:: Source data

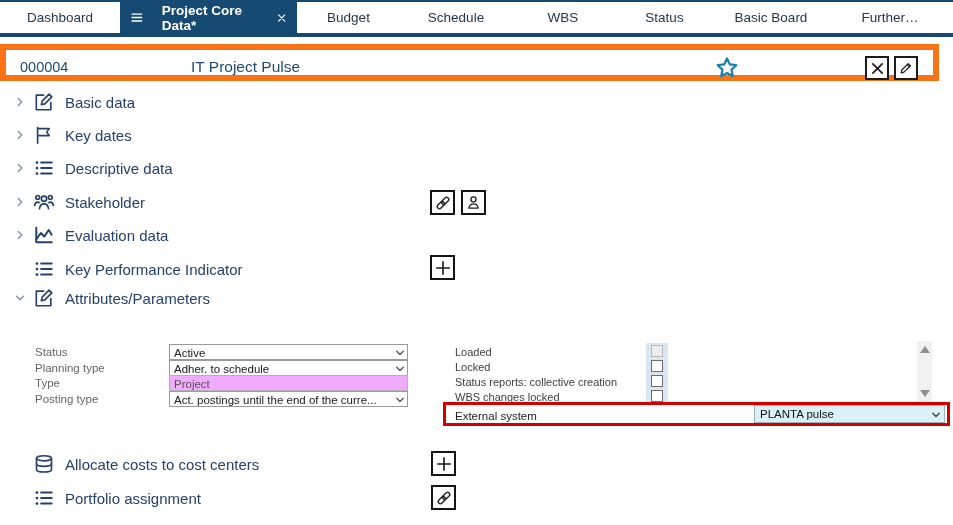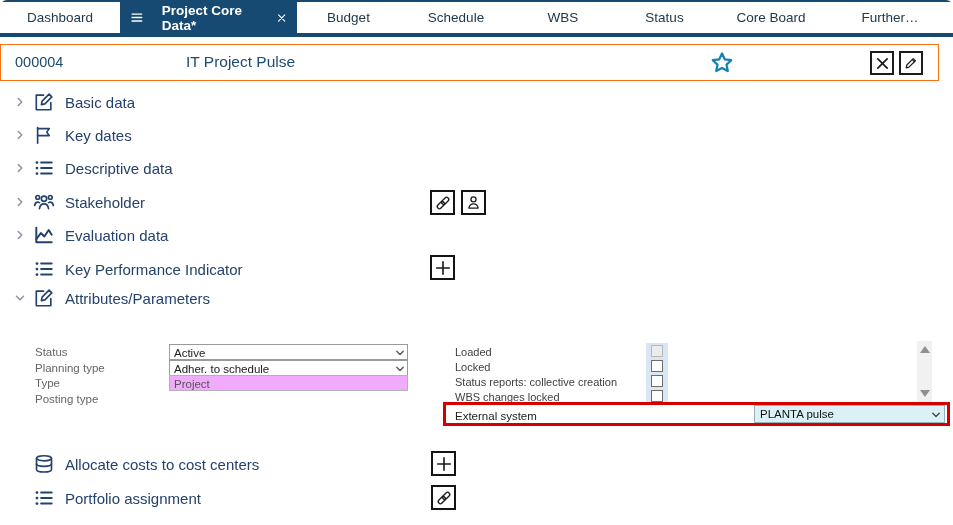"Dashboard" .stage { border-radius: 7px -> none }
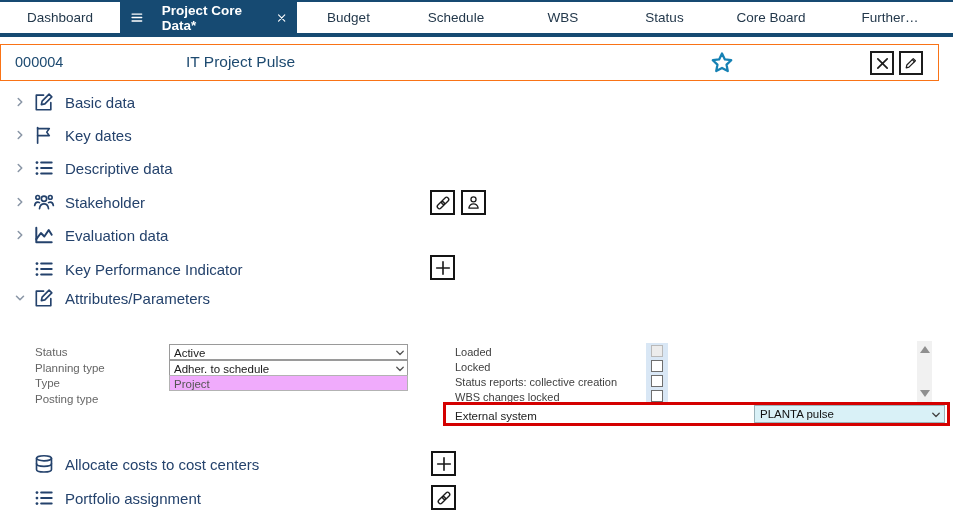"Core Board" span { text: Core -> Basic }
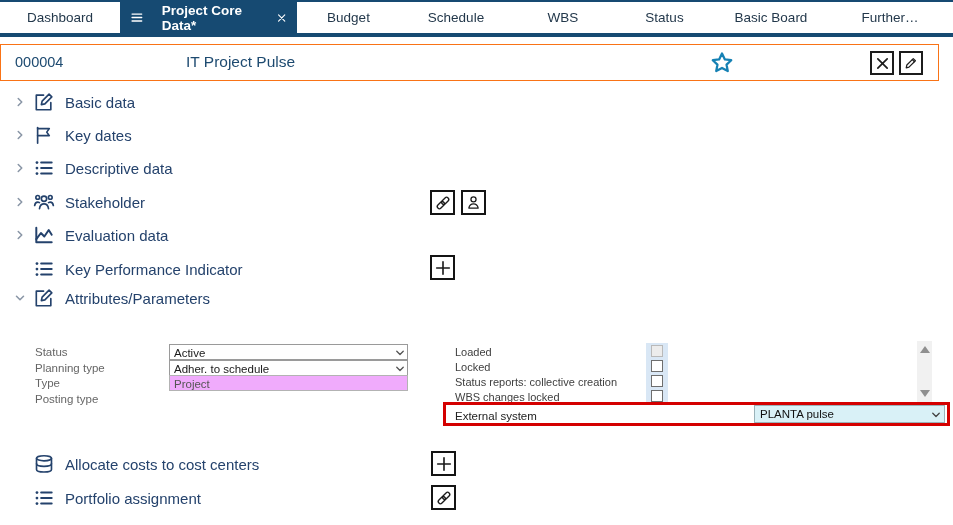"000004" .header-box { border: 1px solid #f97316 -> 6px solid #f97316 }
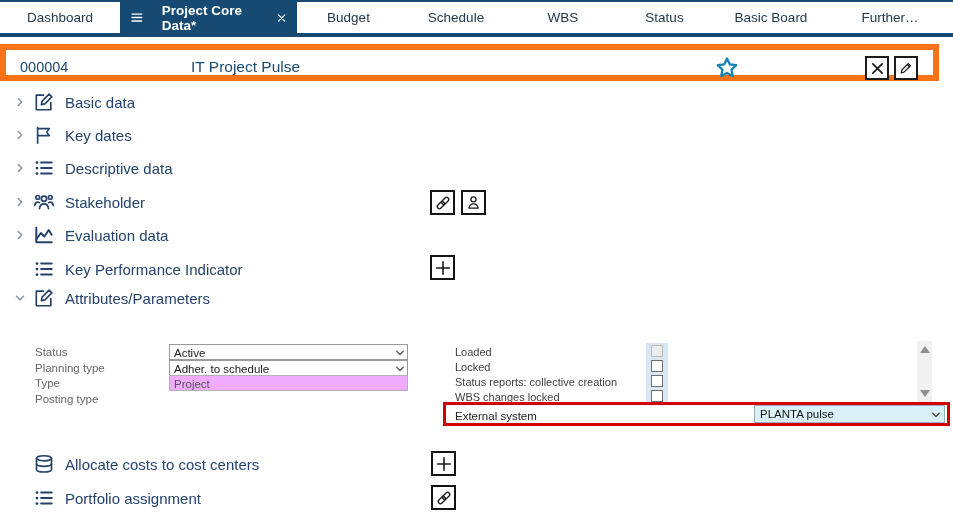"Act. postings until the end" div.field { html: none -> <div> <span>Act. postings until the end of the curre...</span> <svg> <use></use> </svg> </div> }
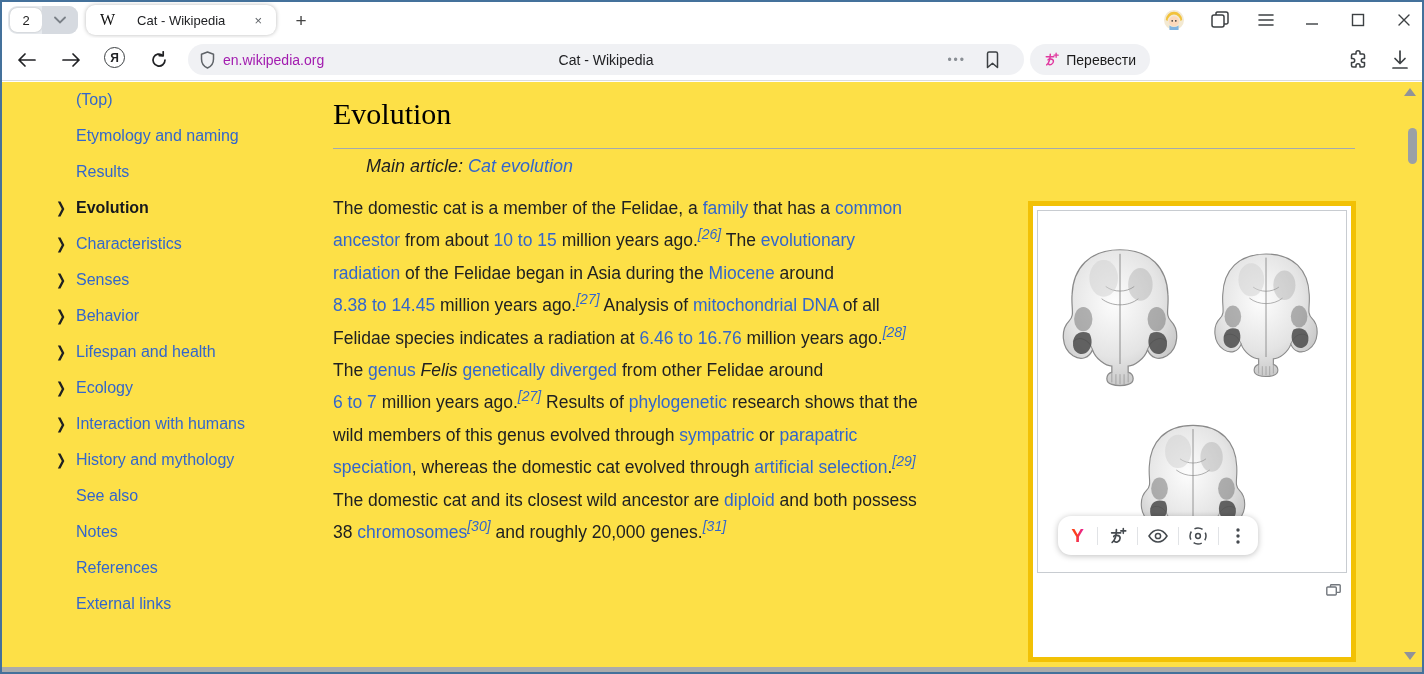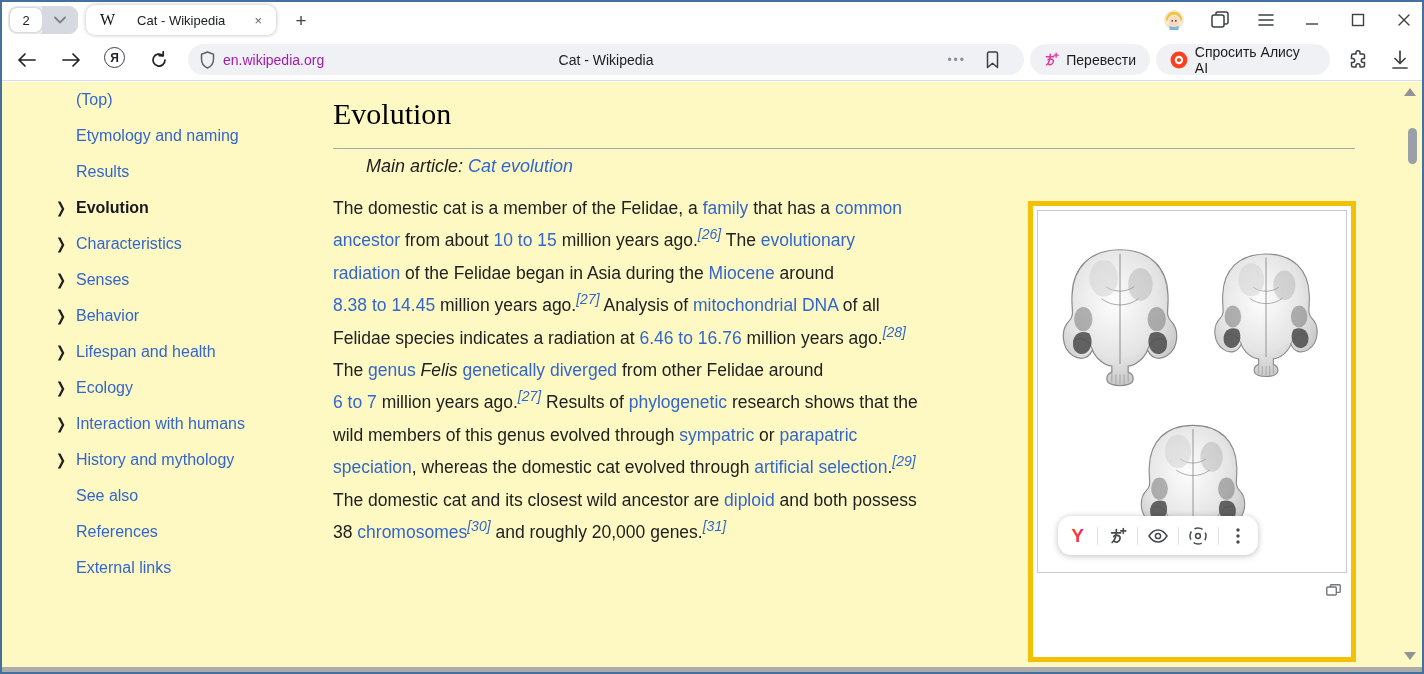"Спросить Алису AI" div.chipbtn { html: <div> <svg> <circle></circle> <circle></circle> <circle></circle> </svg> <span>Спросить Алису AI</span> </div> -> none }
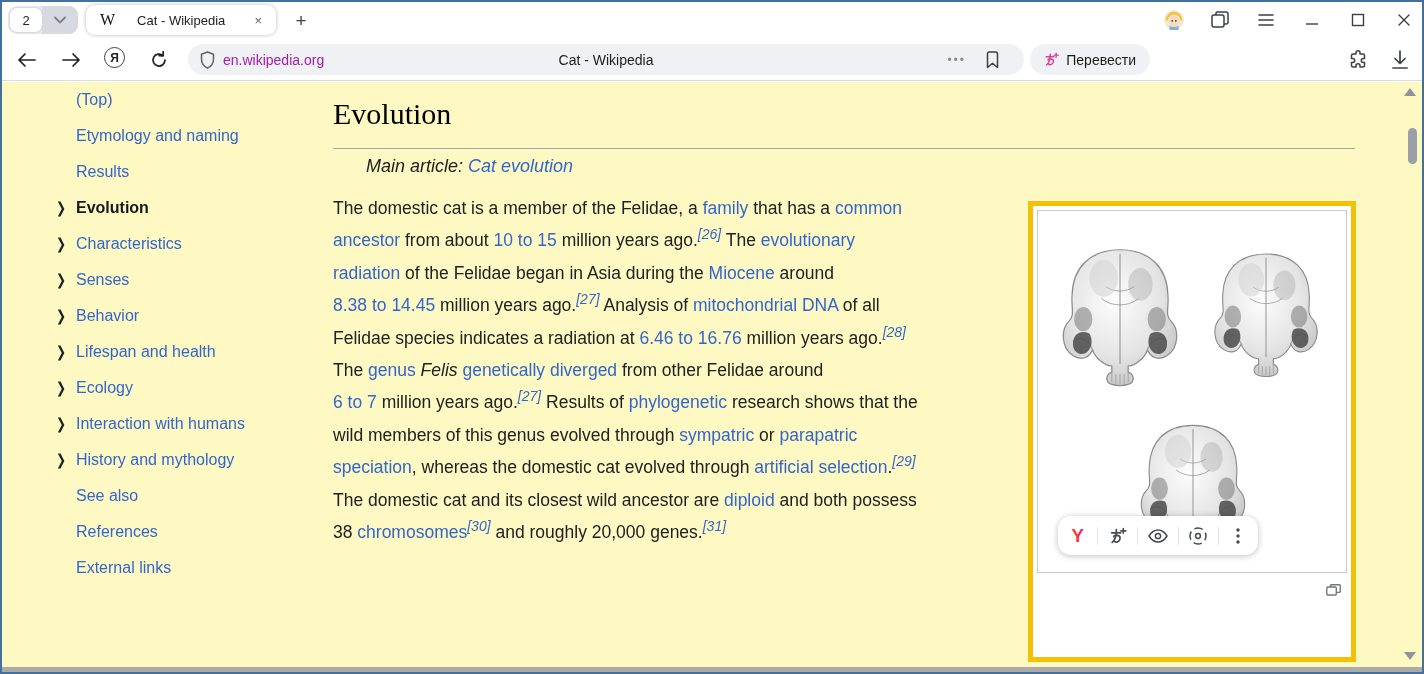"(Top)" .content { background: #fef9c3 -> #fde047 }
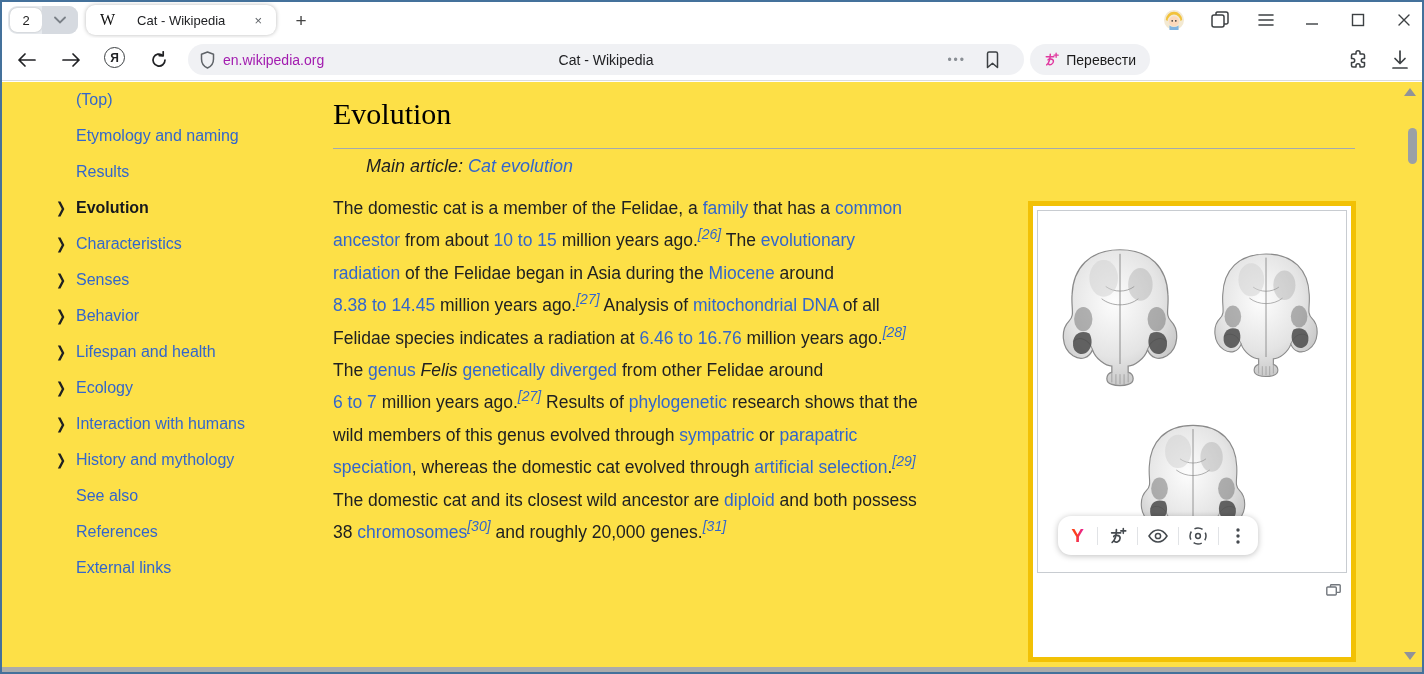"Notes" div.toc-item { html: none -> <div> <span></span> <span>Notes</span> </div> }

::::

Would you please transcribe the listing in full, exactly, while omitting the images?

*Answer space:*
"Dashboard" .stage { border-radius: 7px -> none }
"Core Board" span { text: Core -> Basic }
"000004" .header-box { border: 1px solid #f97316 -> 6px solid #f97316 }
"Act. postings until the end" div.field { html: none -> <div> <span>Act. postings until the end of the curre...</span> <svg> <use></use> </svg> </div> }
"Спросить Алису AI" div.chipbtn { html: <div> <svg> <circle></circle> <circle></circle> <circle></circle> </svg> <span>Спросить Алису AI</span> </div> -> none }
"(Top)" .content { background: #fef9c3 -> #fde047 }
"Notes" div.toc-item { html: none -> <div> <span></span> <span>Notes</span> </div> }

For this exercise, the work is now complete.